It hasn't done it yet..but it was ticking me off before.


----------



## harif87 (Jun 5, 2006)

Yeah on AP they got the guy who hacked into the site and made a thread bashing him lol.... Why on earth would people spend time on such a thing? I mean they gain nothing out of it......


----------



## flamingo (Nov 5, 2005)

That hacker on AP was pathetic. He was just a stupid script kiddie who deleted a few admin accounts and shut the board off. Admin easily got back on, fixed everything, and updated the software. Supposedly the guy also left a huge amount of data, heck they even have a picture of him!


----------



## harif87 (Jun 5, 2006)

Lol, thats not all they got....they got his myspace account too


----------



## Guest (Jul 19, 2006)

and his xanga and they may have even gotten his email.

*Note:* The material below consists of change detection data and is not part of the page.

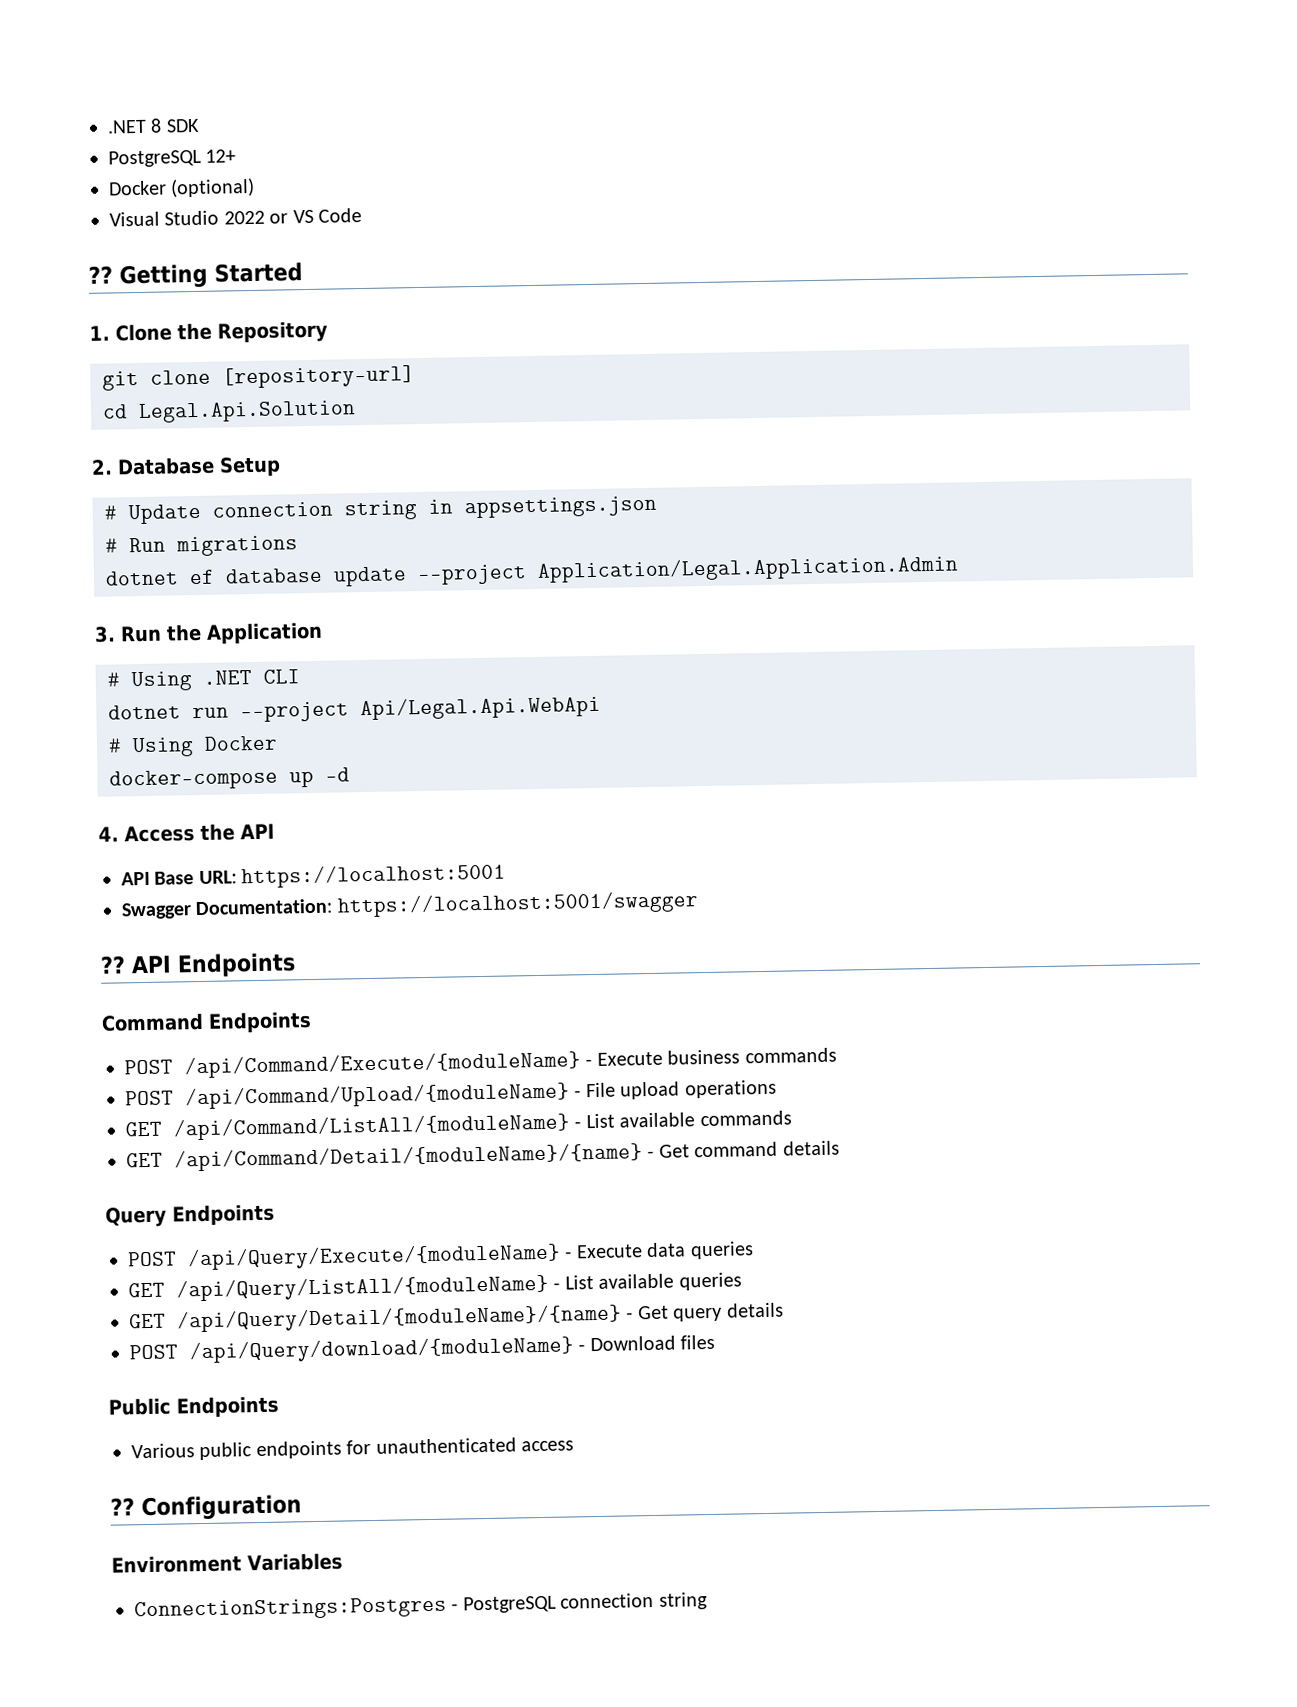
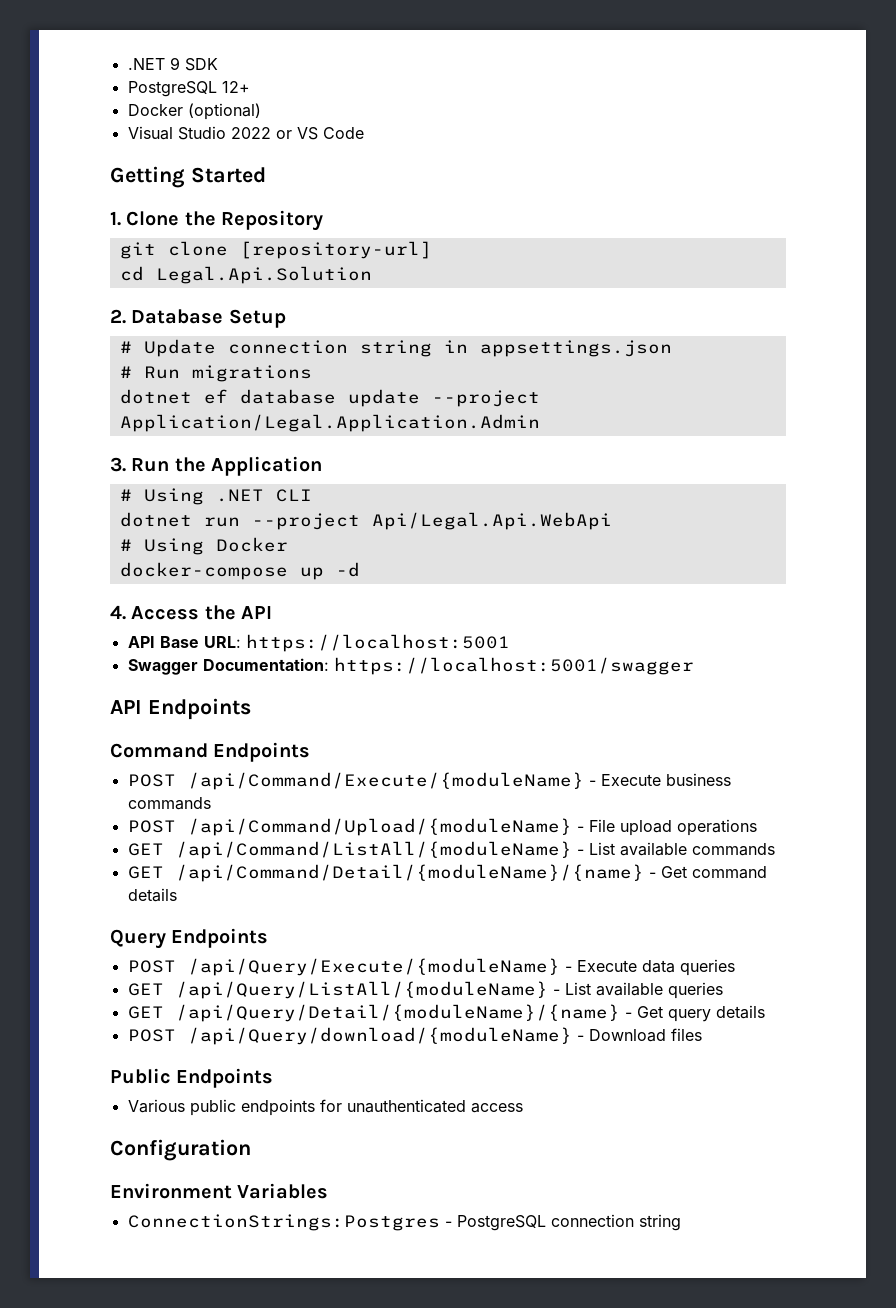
- .NET 8 SDK
+ .NET 9 SDK
  Visual Studio 2022 or VS Code
- ?? Getting Started
+ Getting Started
  Swagger Documentation: https://localhost:5001/swagger
- ?? API Endpoints
+ API Endpoints
  Various public endpoints for unauthenticated access
- ?? Configuration
+ Configuration

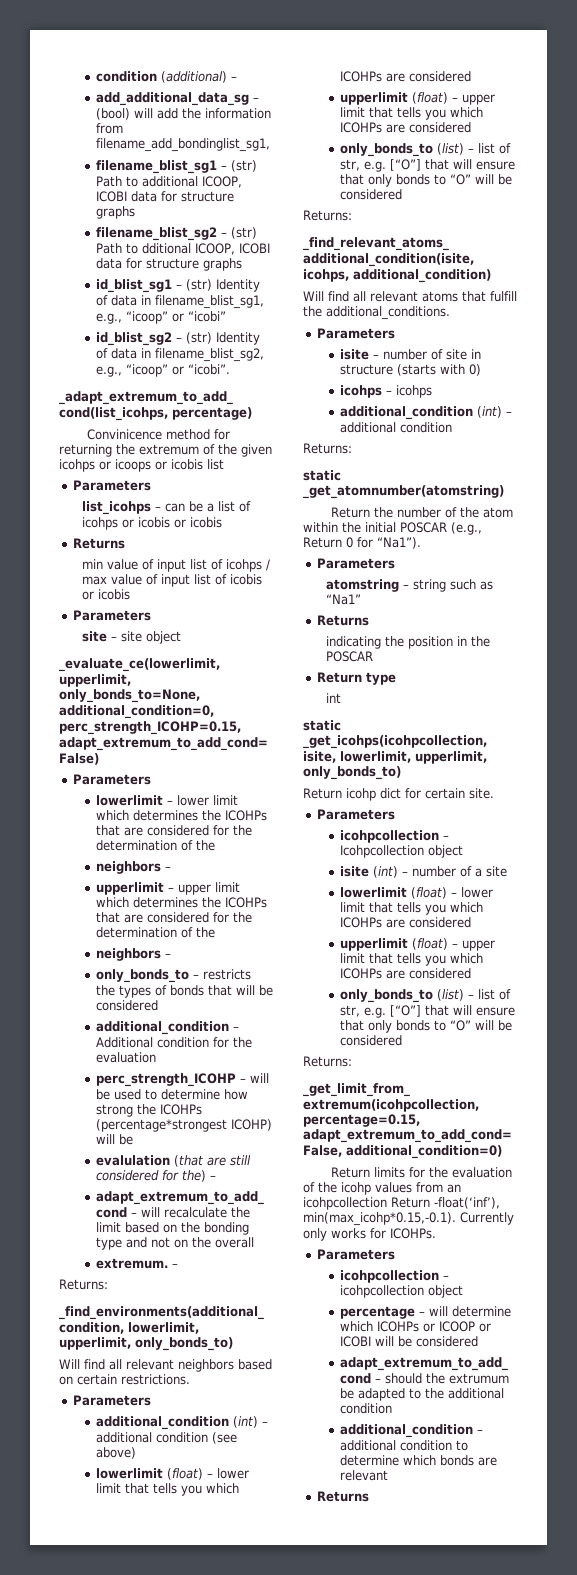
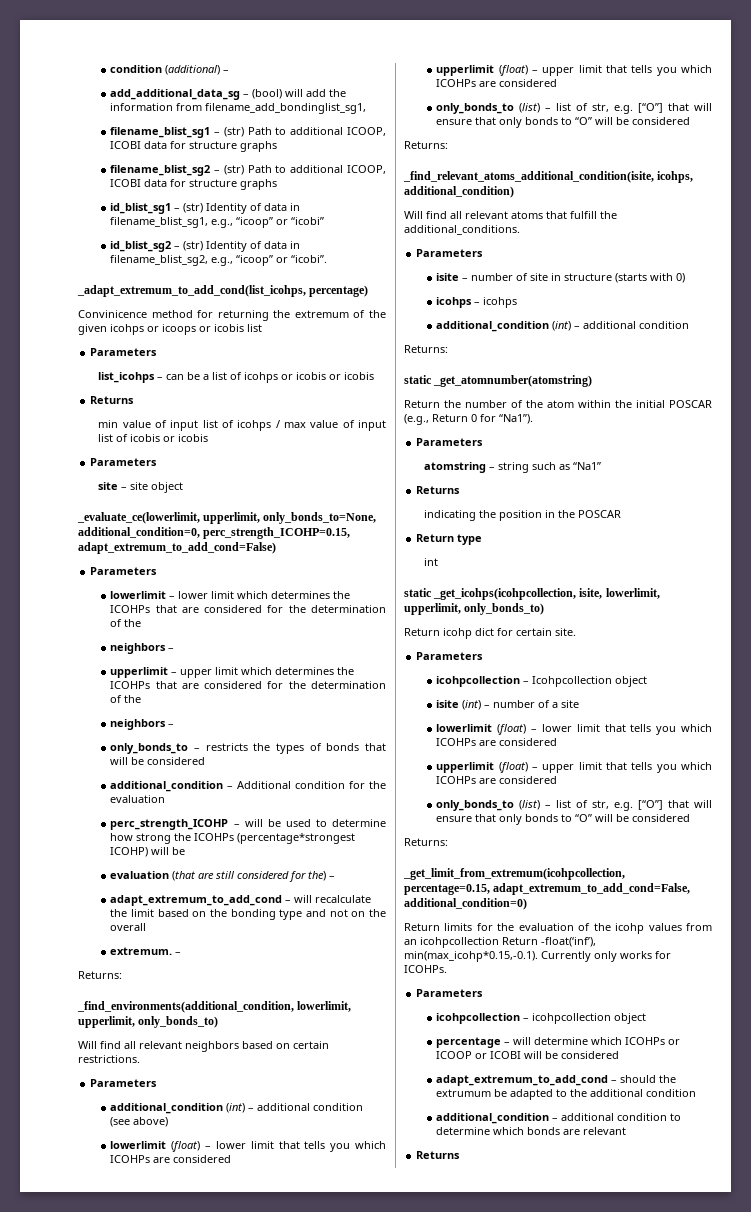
- filename_blist_sg2 – (str) Path to dditional ICOOP, ICOBI data for structure graphs
+ filename_blist_sg2 – (str) Path to additional ICOOP, ICOBI data for structure graphs
- evalulation (that are still considered for the) –
+ evaluation (that are still considered for the) –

about why they would bash on him harif...
because they're aquatic predators. If you upset AP the entire board will come back at you HARSHLY. 

Lesson for today kids?
Don't piss off AP.


----------



## flamingo (Nov 5, 2005)

Personally I detest a lot of people on aquaticpredators and waterwolves, any forums like that. AP is has some very rude members but they are so more knowledgable and kind then other predatory fish boards that i'm on.

It's kind of wierd how they keep bashing on him and posting every personal amount of info they have on them, some people are even harassing him, but guys gotta remember how much money goes into that site and the people on there. You don't just simply go and shut the dang site down on something like that, ecspecially when your that new at what your doing. There are a lot of people as you read that would like nothing more then to just curb stomp him.

Anywho lol I just read all the threads on there and just saw everything that they have on them lol, his website, myspace, photo, etc.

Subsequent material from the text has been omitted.